WHAT TO DO. Copy each line below in which the string "year" occurs.

RECORDS SHOWN.
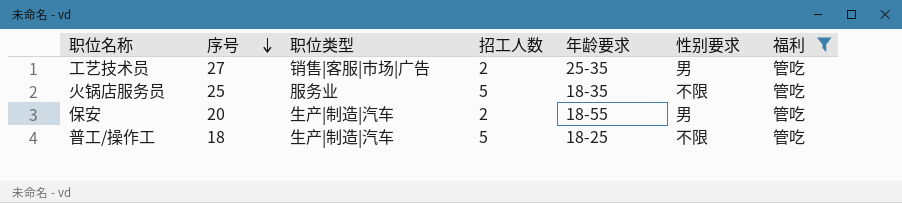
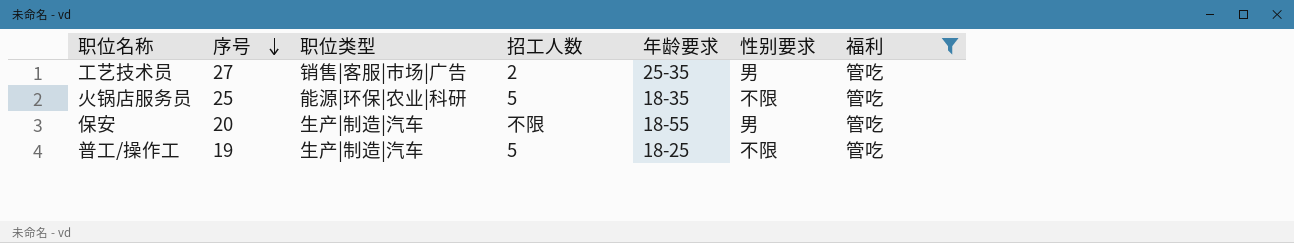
火锅店服务员 | 职位类型: 服务业 -> 能源|环保|农业|科研
保安 | 招工人数: 2 -> 不限
普工/操作工 | 序号: 18 -> 19

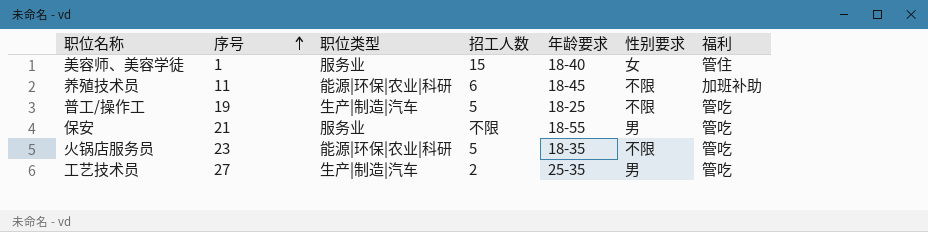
filter: 福利 = 管吃 -> none
row order: 序号 descending -> 序号 ascending
保安 | 序号: 20 -> 21
保安 | 职位类型: 生产|制造|汽车 -> 服务业
火锅店服务员 | 序号: 25 -> 23
工艺技术员 | 职位类型: 销售|客服|市场|广告 -> 生产|制造|汽车

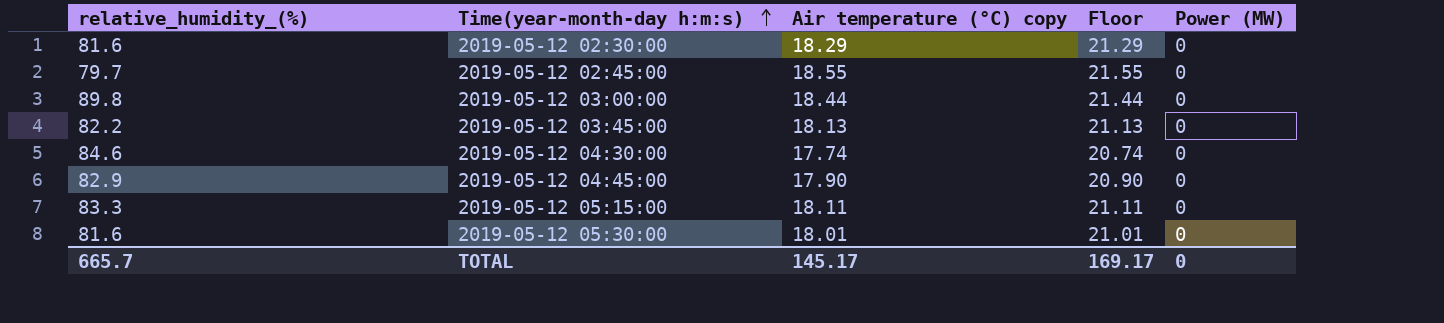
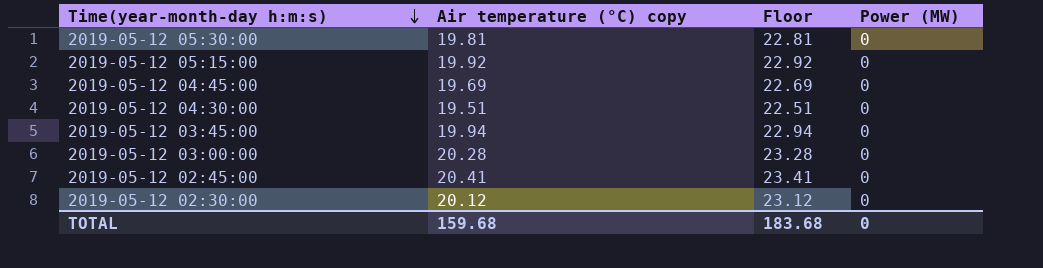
row order: Time(year-month-day h:m:s) ascending -> Time(year-month-day h:m:s) descending
column relative_humidity_(%) | position: 1 -> none
2019-05-12 05:30:00 | Air temperature (°C) copy: 18.01 -> 19.81
2019-05-12 05:30:00 | Floor: 21.01 -> 22.81
2019-05-12 05:15:00 | Air temperature (°C) copy: 18.11 -> 19.92
2019-05-12 05:15:00 | Floor: 21.11 -> 22.92
2019-05-12 04:45:00 | Air temperature (°C) copy: 17.90 -> 19.69
2019-05-12 04:45:00 | Floor: 20.90 -> 22.69
2019-05-12 04:30:00 | Air temperature (°C) copy: 17.74 -> 19.51
2019-05-12 04:30:00 | Floor: 20.74 -> 22.51
2019-05-12 03:45:00 | Air temperature (°C) copy: 18.13 -> 19.94
2019-05-12 03:45:00 | Floor: 21.13 -> 22.94
2019-05-12 03:00:00 | Air temperature (°C) copy: 18.44 -> 20.28
2019-05-12 03:00:00 | Floor: 21.44 -> 23.28
2019-05-12 02:45:00 | Air temperature (°C) copy: 18.55 -> 20.41
2019-05-12 02:45:00 | Floor: 21.55 -> 23.41
2019-05-12 02:30:00 | Air temperature (°C) copy: 18.29 -> 20.12
2019-05-12 02:30:00 | Floor: 21.29 -> 23.12
TOTAL | Air temperature (°C) copy: 145.17 -> 159.68
TOTAL | Floor: 169.17 -> 183.68

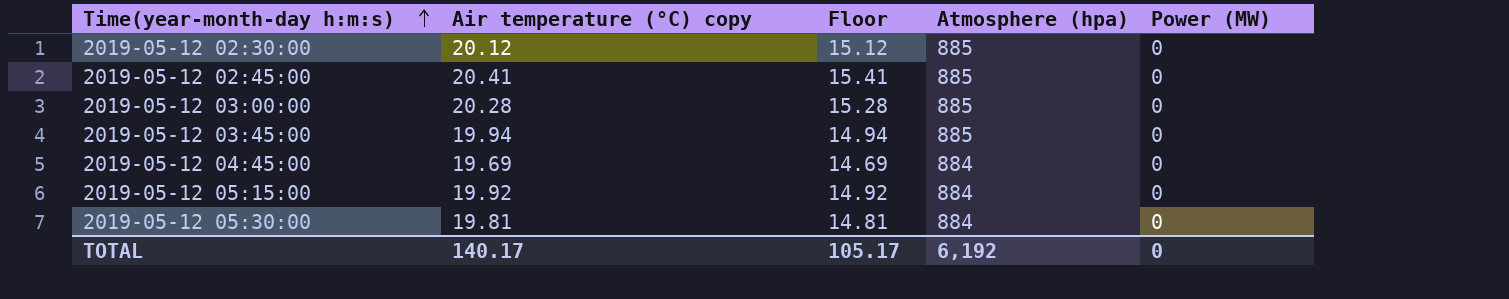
row order: Time(year-month-day h:m:s) descending -> Time(year-month-day h:m:s) ascending
column Floor | formula: [Air temperature (°C) copy] + 3 -> [Air temperature (°C) copy] - 5
column Atmosphere (hpa) | position: none -> 4
row 2019-05-12 04:30:00: 19.51 | 22.51 | 0 -> none
TOTAL | Air temperature (°C) copy: 159.68 -> 140.17
TOTAL | Floor: 183.68 -> 105.17

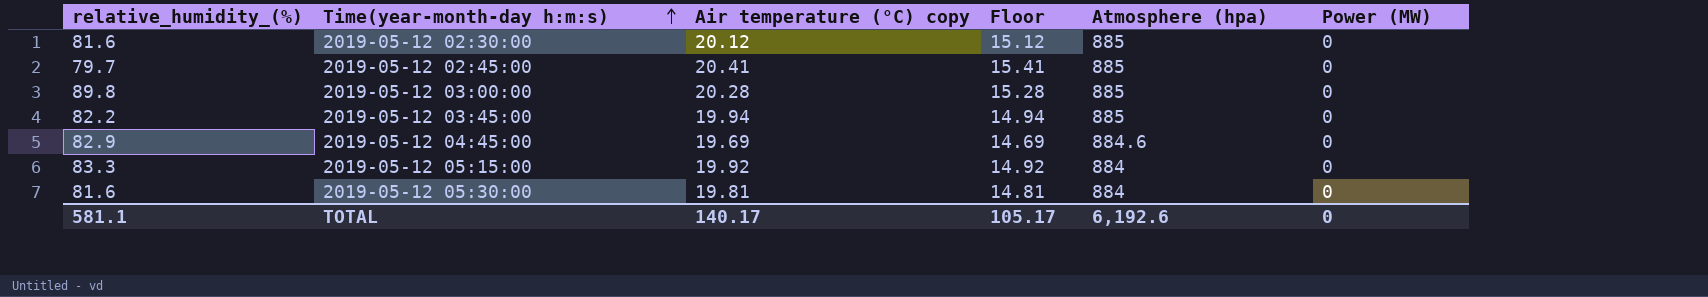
column relative_humidity_(%) | position: none -> 1
2019-05-12 04:45:00 | Atmosphere (hpa): 884 -> 884.6
TOTAL | Atmosphere (hpa): 6,192 -> 6,192.6

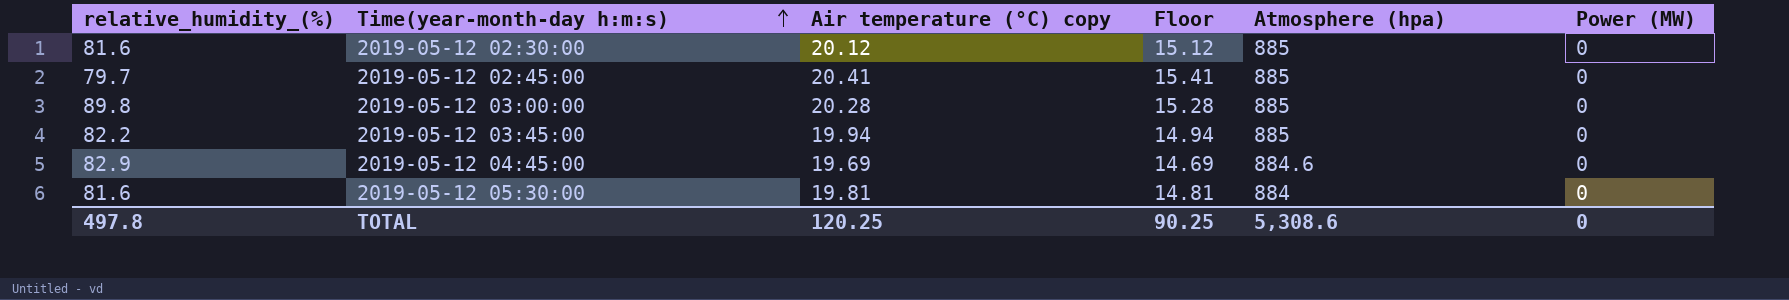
row 2019-05-12 05:15:00: 83.3 | 19.92 | 14.92 | 884 | 0 -> none
TOTAL | relative_humidity_(%): 581.1 -> 497.8
TOTAL | Air temperature (°C) copy: 140.17 -> 120.25
TOTAL | Floor: 105.17 -> 90.25
TOTAL | Atmosphere (hpa): 6,192.6 -> 5,308.6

ANSWER TO THIS EXERCISE.
row order: Time(year-month-day h:m:s) ascending -> Time(year-month-day h:m:s) descending
row order: Time(year-month-day h:m:s) descending -> Time(year-month-day h:m:s) ascending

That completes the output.